Chopin: Berceuse, Op. 57, Barcarolle, Op. 60, Variations Brilliant, Op. 12, Sonata No. 2 in B-flat minor, Polonaise, Op. 53, Nocturne, Op. 27/2, Trois Valses, Op. 64

Daniel Barenboim

Bozar, Brussels, 12 February 2009 5 stars

BarenboimDaniel Barenboim has recently undertaken a solo European tour — in the midst of extensive engagements elsewhere, not least his Beethoven Concerto cycle in London — in honour of Chopin's bicentenary. Barenboim played the first of two dates in Brussels' Bozar Centre this evening. He offered an illustrious (attendees included European Commission President José Manuel Barroso) and elated audience three separate encores, in addition to the main programme. All three encores, needless to say, were from the Chopin catalogue.

The tour, on tonight's evidence, provides audiences with the opportunity to witness a pianist who at the age of 67 is arguably in the finest form of his life. Not especially known for his Chopin, the mature Barenboim brings a range of musical and personal experience to the mysteries and shadows of Chopin's music that invests his playing with a depth that was previously lacking (his 1981 Complete Nocturnes pales in comparison to Arrau and Rubinstein, as it does to the performances tonight).
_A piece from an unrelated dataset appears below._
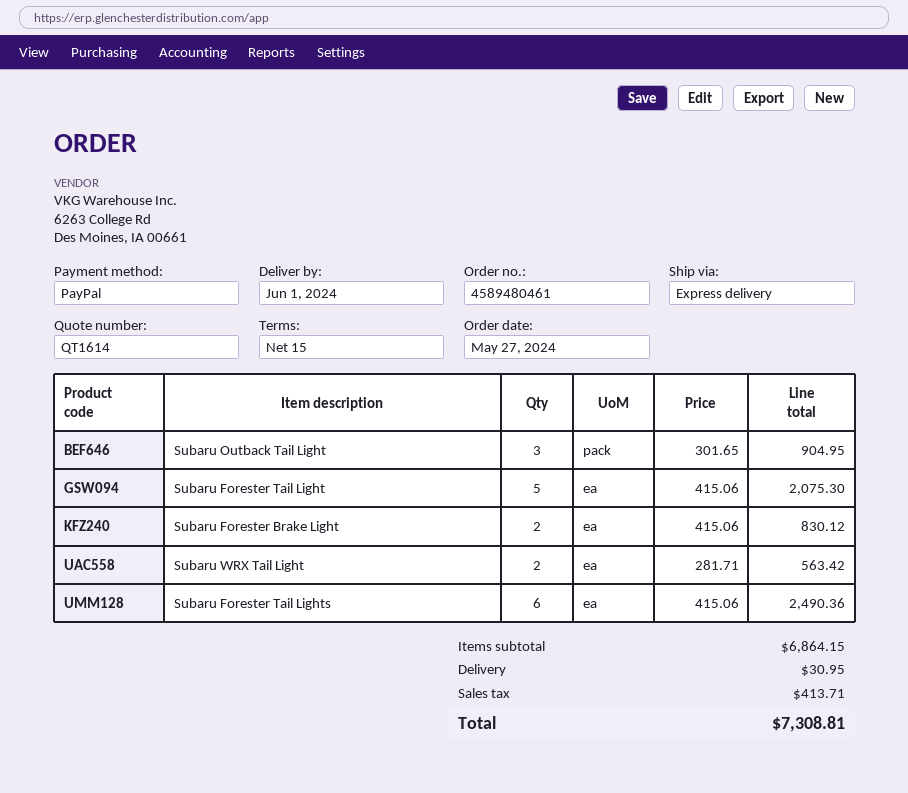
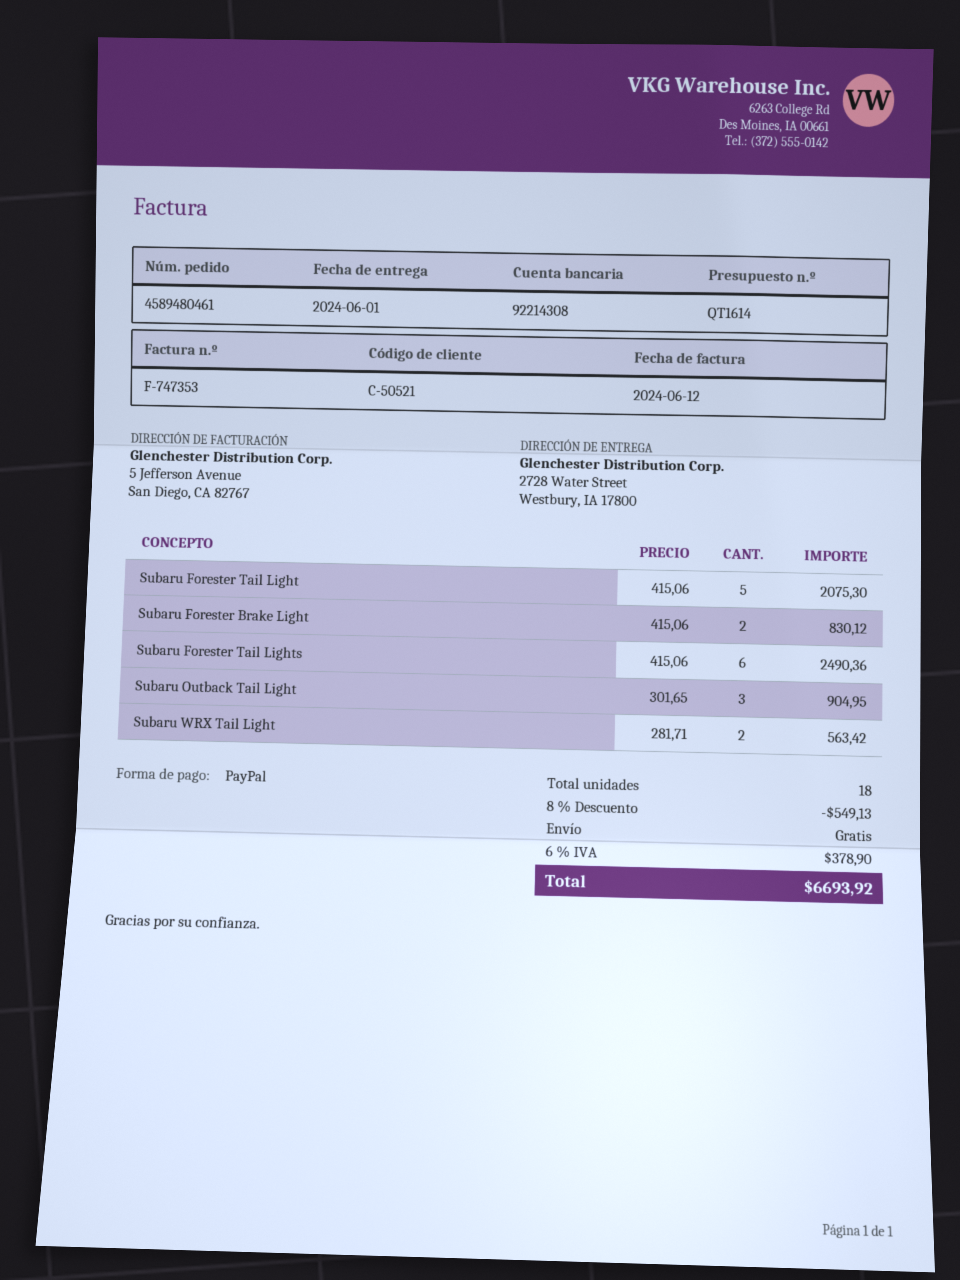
discount: none -> 8% = 549.13
shipping: 30.95 -> 0.00
tax: 413.71 -> 378.90
total: 7308.81 -> 6693.92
Straight from the opening work, the Variations Brillantes, Op.12, Barenboim's touch was full of grace, and his tone incomparably sweet. In this work and the following Nocturne Op. 27 No. 2 in D-Major, Barenboim drew out sound that appeared intimate with silence, built gossamer textures weak to the touch, yet maintained vigour all the same. Great humour filled the playing, too; particular whimsy in the right hand variations in the first work brought out smiling attacks, whilst drawn out downbeats and adamant pulses had the pianist jumping in his seat for the sheer thrill of it all. If, occasionally, the phrasing stumbled a little, or the legato was not as smooth as it could have been, the ineffable profundity of the playing easily compensated.

A remarkable freshness permeated each performance. It gets said a lot, but this evening Barenboim genuinely seemed to be re-composing the works as he played, invigorating the old designs with new detail and new weight. Each melody and chord, phrase and cadence, seemed under inquisition: Barenboim made you feel as if you could take nothing for granted. Even in the most famous works events were contingent upon the pianist finding a reason for their appearance. Each re-appearance of the quaver theme in the C-sharp minor Waltz of the Op. 64 set, for example, teetered on silence, before being sung again, each time with a new inflection and a new justification. The arch form of the rowing, propulsive Barcarolle, Op. 60 became saturated with portent, even amidst such delightfully sweet and buoyant playing. The relentless left-hand accompaniment to the Berceuse, Op. 57, attained sweet serenity by Barenboim's touch. With sublime poetry came bawdy, driving energy: the closing Polonaise, Op. 53, had Barenboim at his most animated, enlivening the frictions of the two themes with a compelling sense of argument, and positively jumping on each return of the main theme (though return sounds too automatic for this performance) into some of the largest downbeats I've ever heard given on a single piano.

The highlight of the evening, though, had to be the Sonata No. 2 in B-flat minor, Op. 35, which closed out the first half. Such an enigmatic work fits perfectly with the mature, probing, even philosophical performing style Barenboim has cultivated. Sure enough its strange forms and its bottomless depths had a peerless marshal tonight. The più lento section of the scherzo was dream-vivid; hallucinatory, yet prone with melancholy. Once again the music felt conjured and at the same time deeply contingent. The ebbs and flows of the Funeral March were hard to get a handle on. Major-key release was merely stacked against the tolling motif of the minor, only occasionally played in terms of transition, as an answer, as opposed to a mere interruption of tragedy. The Finale, in all its ghostly and meek fury, gave the first half an uncanny conclusion. The second half, on the other hand, closed with everyone on their feet, giving passionate acclaim for what had been a consistenly stupendous performance.